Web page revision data

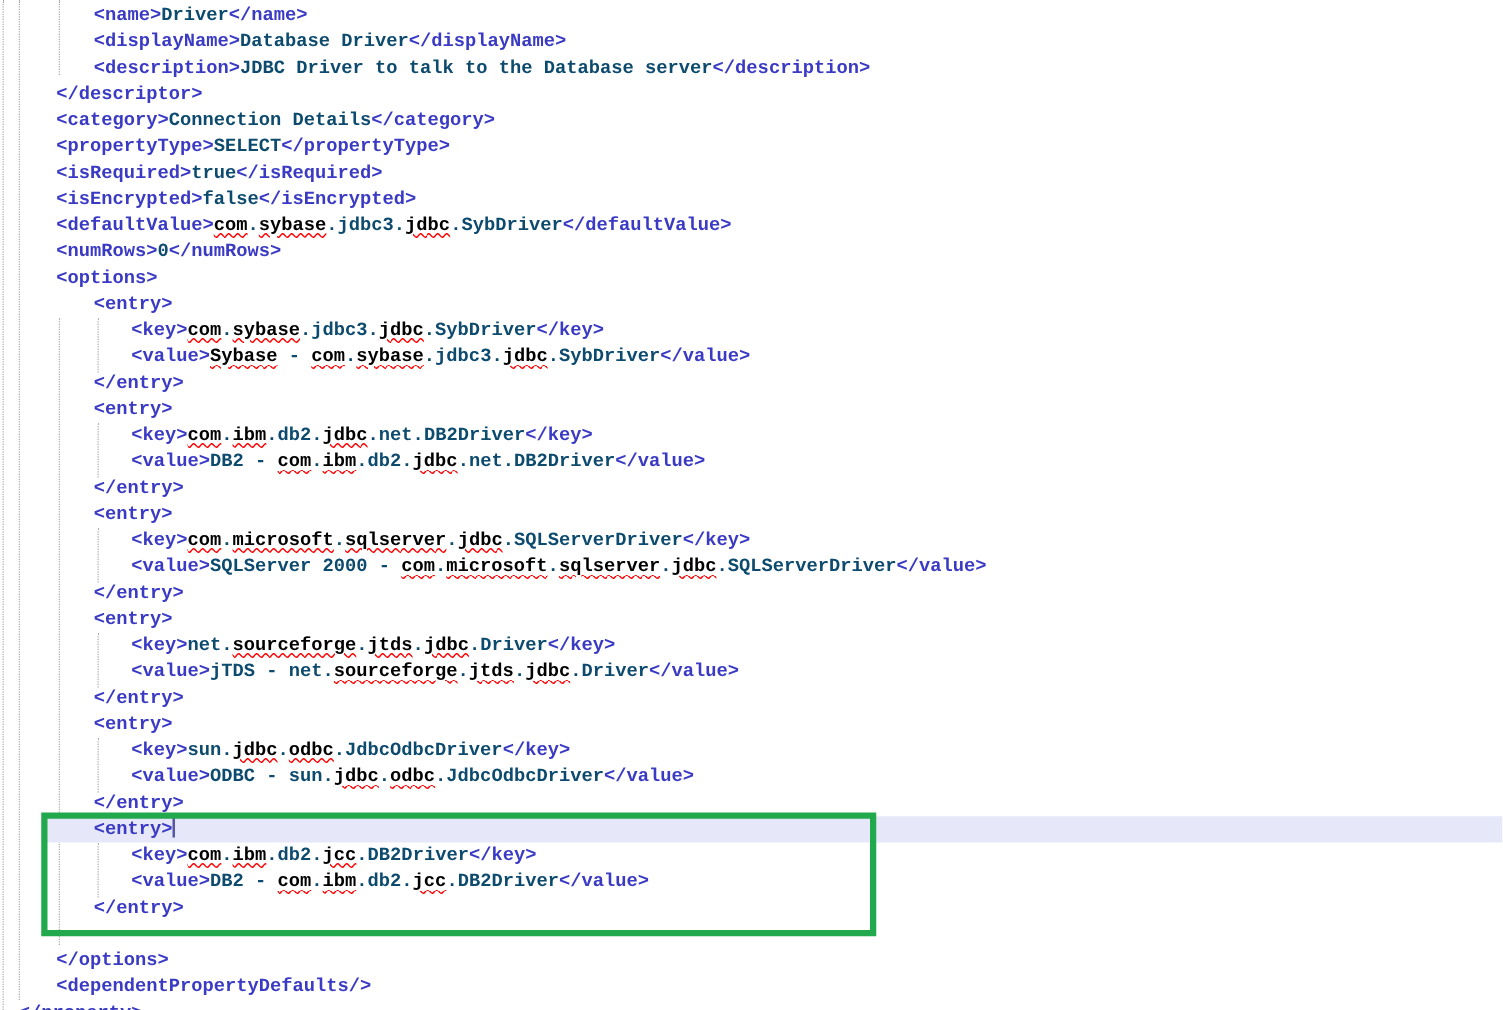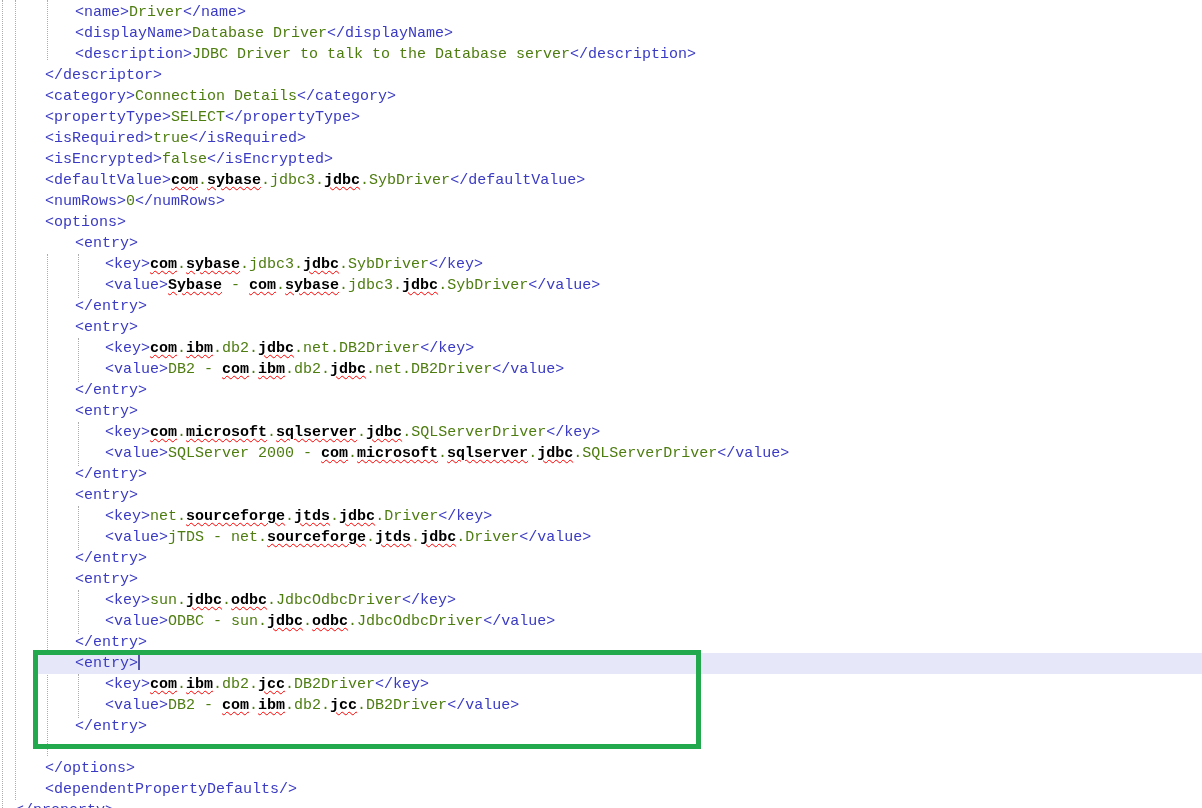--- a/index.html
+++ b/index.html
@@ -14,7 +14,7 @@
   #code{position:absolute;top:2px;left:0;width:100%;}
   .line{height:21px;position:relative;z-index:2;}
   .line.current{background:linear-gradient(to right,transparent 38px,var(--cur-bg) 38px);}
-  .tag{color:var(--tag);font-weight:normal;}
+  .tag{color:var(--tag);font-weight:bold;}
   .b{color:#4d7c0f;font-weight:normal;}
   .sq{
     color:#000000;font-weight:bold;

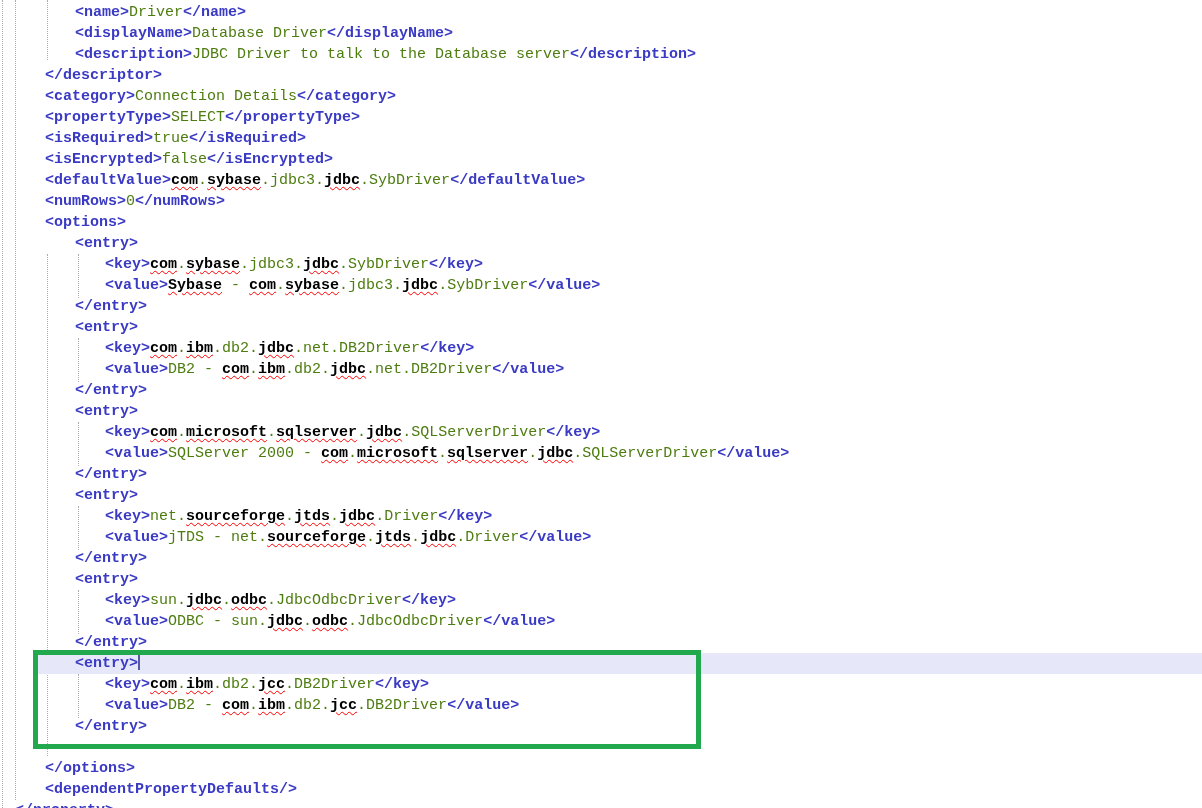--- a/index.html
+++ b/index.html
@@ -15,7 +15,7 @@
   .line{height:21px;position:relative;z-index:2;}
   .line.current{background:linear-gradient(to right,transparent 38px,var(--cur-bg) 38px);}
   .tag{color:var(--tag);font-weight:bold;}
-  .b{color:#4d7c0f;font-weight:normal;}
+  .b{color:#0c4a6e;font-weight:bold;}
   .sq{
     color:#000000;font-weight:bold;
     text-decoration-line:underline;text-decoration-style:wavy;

▶ _What to do_
Working from the records above, tally the lines that contain "color" and give only the total.

▶ _Exercise solution_
8